Als Abschluss will ich aber nochmal auf den konkreten Inhalt zu sprechen kommen und nicht nur auf die philosophischen Fragen eingehen, die aufgegriffen werden. Die Welt, die Sarah Vaughn und Jonathan Luna schaffen, ist äußerst glaubwürdig. Kleine Erfindungen, die das Leben einfacher machen und zum Beispiel die Kommunikation erleichtern, könnten in greifbarer Nähe sein. Am meisten begeistern allerdings die Dialoge zwischen den einzelnen Charakteren. Sie wirken echt und glaubwürdig, konzentrieren sich auf das wesentliche und werden durch Handlungen unterstrichen. Besonders gut funktionieren die Storyelemente, die die Loyalität von so manchen Freunden und Familienmitgliedern infrage stellen. Doch trotz der spannend erzählten Geschichte wirkt das Ende etwas zu gehetzt. Ein großer Zeitsprung spielt dabei eine zentrale Rolle und wie in der Situation der Charakter Alex behandelt wird, finde ich nicht nachvollziehbar.
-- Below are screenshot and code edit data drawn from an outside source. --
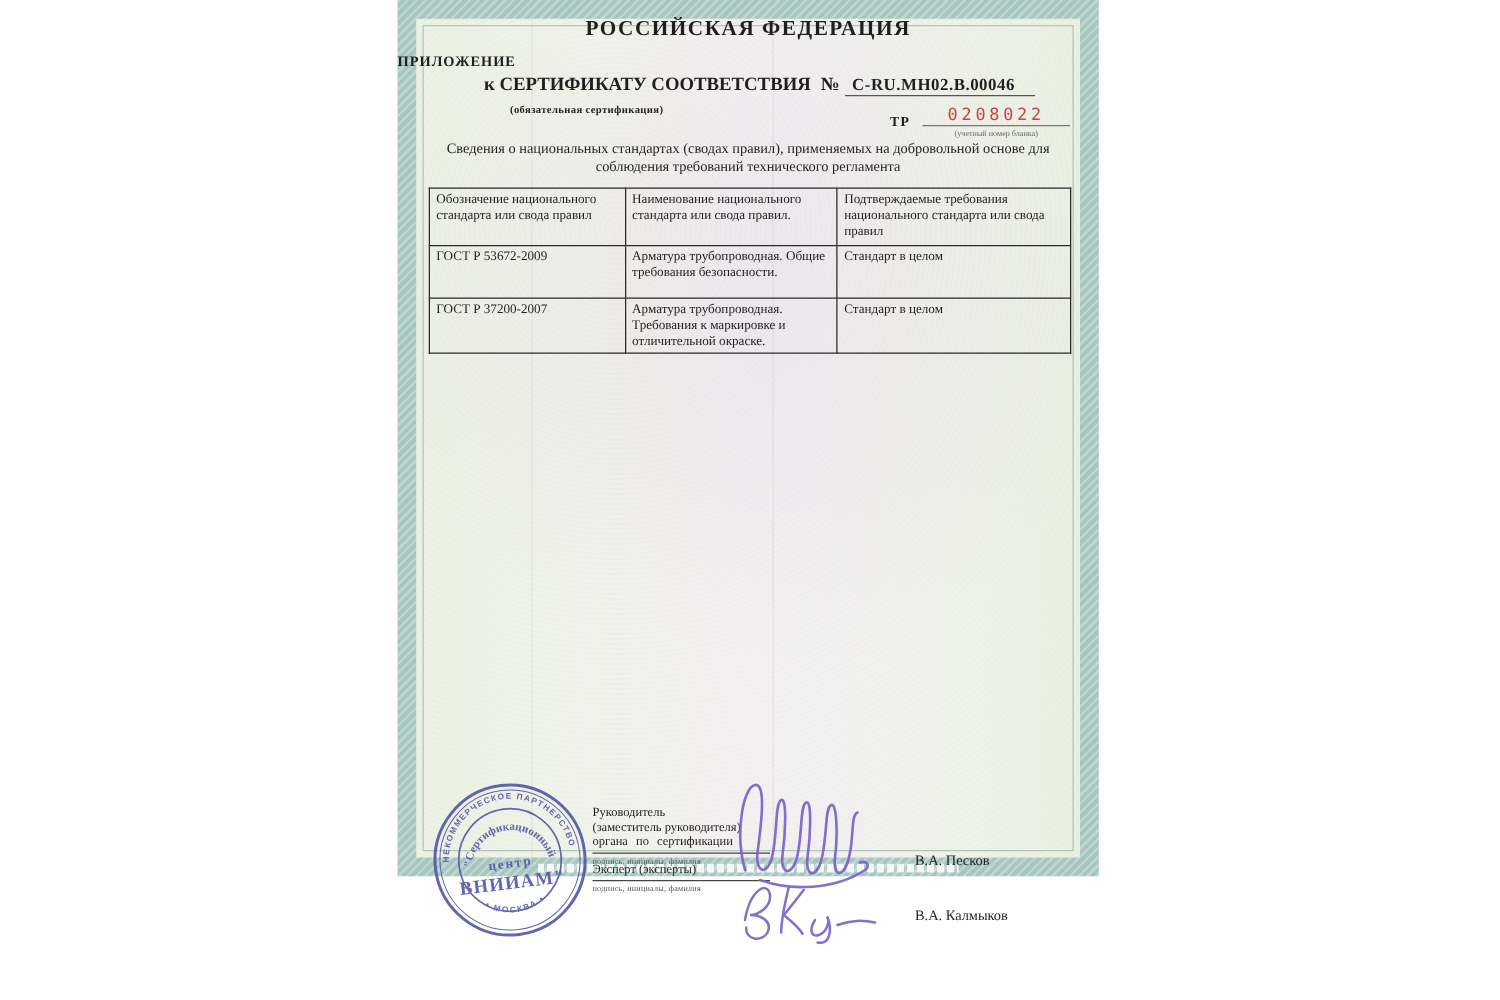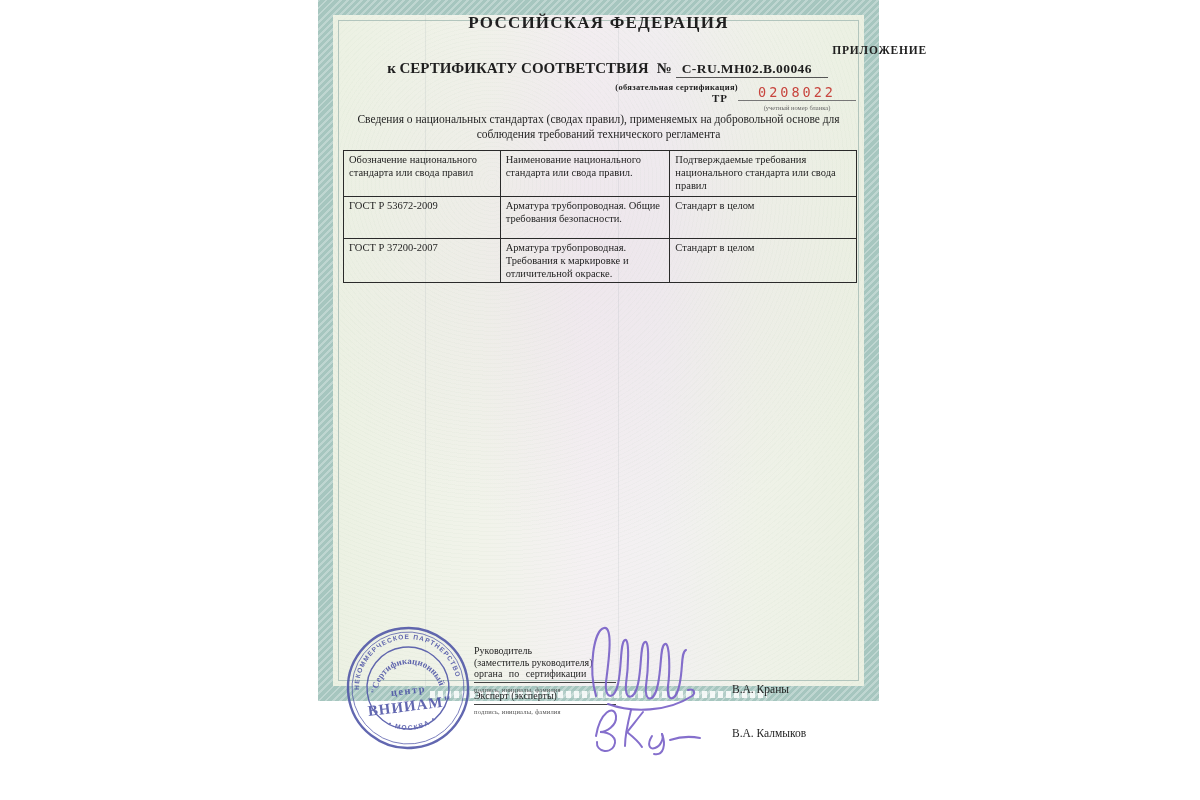--- a/index.html
+++ b/index.html
@@ -24,8 +24,8 @@
 
   .country { position:absolute; top:13px; left:0; width:100%; text-align:center;
              font-size:17px; font-weight:bold; letter-spacing:1.2px; }
-  .app-title { position:absolute; top:44px; left:0; width:100%; text-align:right;
-               font-size:11.5px; font-weight:bold; letter-spacing:.8px;margin-left:48px; }
+  .app-title { position:absolute; top:44px; left:0; width:100%; text-align:left;
+               font-size:11.5px; font-weight:bold; letter-spacing:.8px; }
   .cert-line { position:absolute; top:60px; left:0; width:100%; text-align:center;
                font-size:15px; font-weight:bold; white-space:nowrap; padding-left:18px; }
   .no-sign { margin-left:8px; }

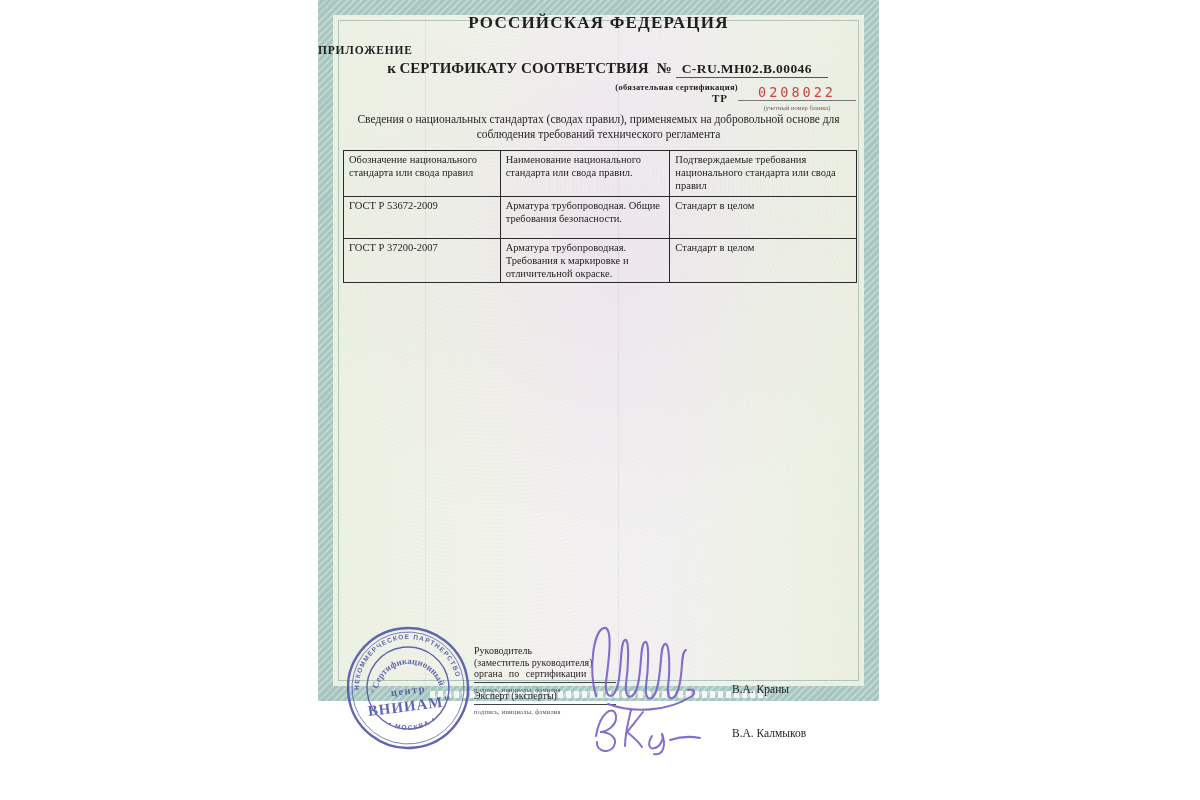--- a/index.html
+++ b/index.html
@@ -31,7 +31,7 @@
   .no-sign { margin-left:8px; }
   .cert-number { font-size:13.5px; letter-spacing:.4px; border-bottom:1px solid #555;
                  padding:0 16px 1px 6px; margin-left:4px; }
-  .cert-type { position:absolute; top:82px; left:90px; width:330px; text-align:right;
+  .cert-type { position:absolute; top:82px; left:90px; width:330px; text-align:left;
                font-size:8.5px; font-weight:bold; letter-spacing:.3px; }
   .tr-block { position:absolute; top:84px; left:388px; width:152px; }
   .tr-label { position:absolute; left:6px; top:8px; font-size:11px; font-weight:bold; letter-spacing:1px; }

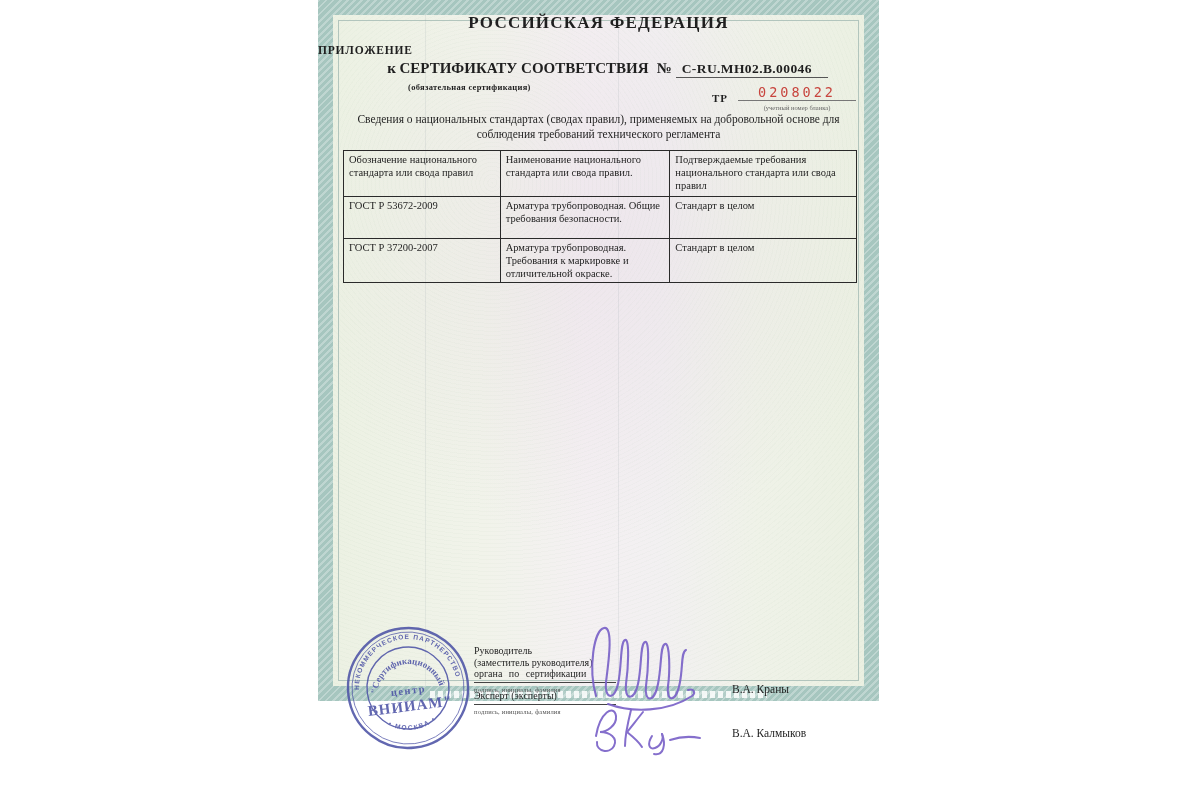--- a/index.html
+++ b/index.html
@@ -175,7 +175,7 @@
     </g>
   </svg>
 
-  <div class="name name-head">В.А. Краны</div>
+  <div class="name name-head">В.А. Песков</div>
   <div class="name name-expert">В.А. Калмыков</div>
 </div>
Die Zeichnungen sind, im Gegensatz zur mitreißenden Geschichte, eher zurückhaltend gestaltet. Sie versprühen ein bisschen den Eindruck eines Unterstatements. Einzelne kleine Bewegungen oder Augenblicke laufen über mehrere Panels und bringen eine Ruhe in die Handlung. Auch die Hintergründe, die unaufgeregt, fast schon steril aussehen, führen dazu, dass man sich mehr auf die Mimik und Gestik der Charaktere konzentriert. »Alex + Ada« ist ein herausragender Comic, der auf allen Ebenen überzeugt. Ein bisschen enttäuschend ist zwar das Ende, aber ist nicht bekanntlich die Reise das Ziel?